Table 11 lists the fractural aspect ratios for the TMF assuming different propagation regimes. The elastic anisotropy of the formation had the greatest impact in the case of the toughness-dominated regime, while in the field situations, fracture propagation was primarily viscosity-dominated. In the latter case, the results of Table 11 show that the change in fluid power index from n = 0.5 to n = 1.0 did not have a noticeable change in the fractural aspect ratio (it was reduced from 1.14 to 1.12).
To investigate the effect of the toughness anisotropy on the fractural aspect ratio, we considered the case of the toughness-dominated regime and plotted the results in Figure 20. The results show how the fractural aspect ratio increased as the toughness anisotropy grew. Figure 21 shows the results of the fractural aspect ratio anisotropy for different fracture-propagation regimes. The results, as discussed earlier, show that the maximal anisotropy corresponds to the toughness-dominated regime and then the viscosity-dominated regime. A change in fluid power index (n) also did not show noticeable changes in the fractural aspect ratio, and the t-dominated regime had the lowest width.

7. Discussion

The above results provide valuable information regarding the fractural geometry corresponding to different propagation regimes. As mentioned before, lab-scale simulations may be more representative in toughness-dominated regimes, whereas in field applications, the viscosity-dominated regime is dominant [17,40]. In real field applications, in the early time of fracturing the propagation regime, toughness dominates, and as time progresses, this changes into a viscosity regime. Hence, a change in the fractural geometry is likely to happen, and these analytical models provide an initial tool to understand fractural aspect ratio changes [40]. The results may be calibrated with micro-seismic data where available.
While TIV analytical models such as the one in [31] provide useful insights into the behavior of hydraulic fractures in anisotropic formations, there are several potential limitations and criticisms of the proposed solution. One potential limitation of the analytical solution is that it assumes a simplified fractural geometry and a homogeneous reservoir. This assumption may not be valid in many shale gas reservoirs where elastic properties can vary significantly due to the presence of natural fractures, heterogeneity, and layering. Neglecting these variations can lead to inaccurate predictions of fractural behavior and width.
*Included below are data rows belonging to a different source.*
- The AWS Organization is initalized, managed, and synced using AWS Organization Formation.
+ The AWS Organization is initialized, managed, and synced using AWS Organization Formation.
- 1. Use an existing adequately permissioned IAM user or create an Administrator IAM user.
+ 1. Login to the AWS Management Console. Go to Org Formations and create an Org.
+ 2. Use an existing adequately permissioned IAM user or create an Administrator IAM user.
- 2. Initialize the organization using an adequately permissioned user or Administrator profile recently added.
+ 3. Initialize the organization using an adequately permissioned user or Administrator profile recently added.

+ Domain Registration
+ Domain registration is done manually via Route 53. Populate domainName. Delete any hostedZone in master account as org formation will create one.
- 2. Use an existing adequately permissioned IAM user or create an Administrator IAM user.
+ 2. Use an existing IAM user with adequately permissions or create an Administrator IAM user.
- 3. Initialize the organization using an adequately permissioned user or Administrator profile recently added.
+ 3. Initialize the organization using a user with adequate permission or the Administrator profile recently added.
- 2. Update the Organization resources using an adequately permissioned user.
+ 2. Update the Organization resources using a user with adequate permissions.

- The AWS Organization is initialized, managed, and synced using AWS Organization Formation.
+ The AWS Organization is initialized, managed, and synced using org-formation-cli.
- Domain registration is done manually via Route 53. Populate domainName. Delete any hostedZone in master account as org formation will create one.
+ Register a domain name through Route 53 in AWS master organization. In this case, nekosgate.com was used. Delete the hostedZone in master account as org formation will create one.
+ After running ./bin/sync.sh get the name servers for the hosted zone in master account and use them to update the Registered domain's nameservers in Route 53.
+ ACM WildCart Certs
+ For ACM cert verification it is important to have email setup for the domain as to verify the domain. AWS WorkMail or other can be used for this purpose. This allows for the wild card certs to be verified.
In addition, the analytical solution assumes that fractures are penny-shaped cracks, which is a simplified representation of the actual fractural geometry. While this assumption may be valid for very small fractures, larger fractures can have complex shapes and non-uniform width distributions. Neglecting these complexities can also result in inaccurate predictions of fractural behavior. Lastly, the analytical solution assumes that the fluid pressure inside a fracture is constant, which may not be the case in real-world scenarios where fluid leak-off, fractural closure, and non-uniform proppant distribution can lead to significant variations in the fluid pressure distribution inside the fracture. Hence, analytical methods are simplified models that rely on assumptions and idealizations. While they can provide useful insights, they should be used in conjunction with more detailed numerical simulations and field data to verify the accuracy of the predictions and optimize fractural spacing in actual shale reservoirs.

8. Conclusions

Analytical modeling was employed in this study to estimate fractural geometry and stresses in an anisotropic medium. The results showed that the Young’s modulus anisotropy had a noticeable impact on fractural width, whereas the impact of the Poisson’s ratio was minimal. The effect of the stress anisotropy and other rock properties on stress shadows was also investigated. In the presence of a large stress anisotropy, the fractures could be placed close to each other; theoretically, there is no concern regarding minimal fractural spacing. The fractural aspect ratio was estimated in different propagation regimes, and the largest occurred in the toughness-dominated regime.
A comparison of the results for the TMF and Eagle Ford showed that the dominant stress regime in Eagle Ford was normal, whereas it was a strike-slip regime in the TMF. Stress anisotropy was also larger in the TMF, which means less concern in terms of minimal fractural spacing compared to for Eagle Ford. The results of a comparison of the elastic properties also confirmed larger anisotropic properties for TMF than those for Eagle Ford. Its implications in field operations should be considered in terms of fractural geometry and proppant placements.

Author Contributions

Conceptualization, A.S., methodology, A.S., validation, A.S., investigation, A.S. and A.D., resources, V.R., data curation, A.S. and V.R., writing—original draft preparation, A.S., writing—review and editing, A.S., A.D. and V.R., supervision, V.R. All authors have read and agreed to the published version of the manuscript.

Funding

This research received no external funding.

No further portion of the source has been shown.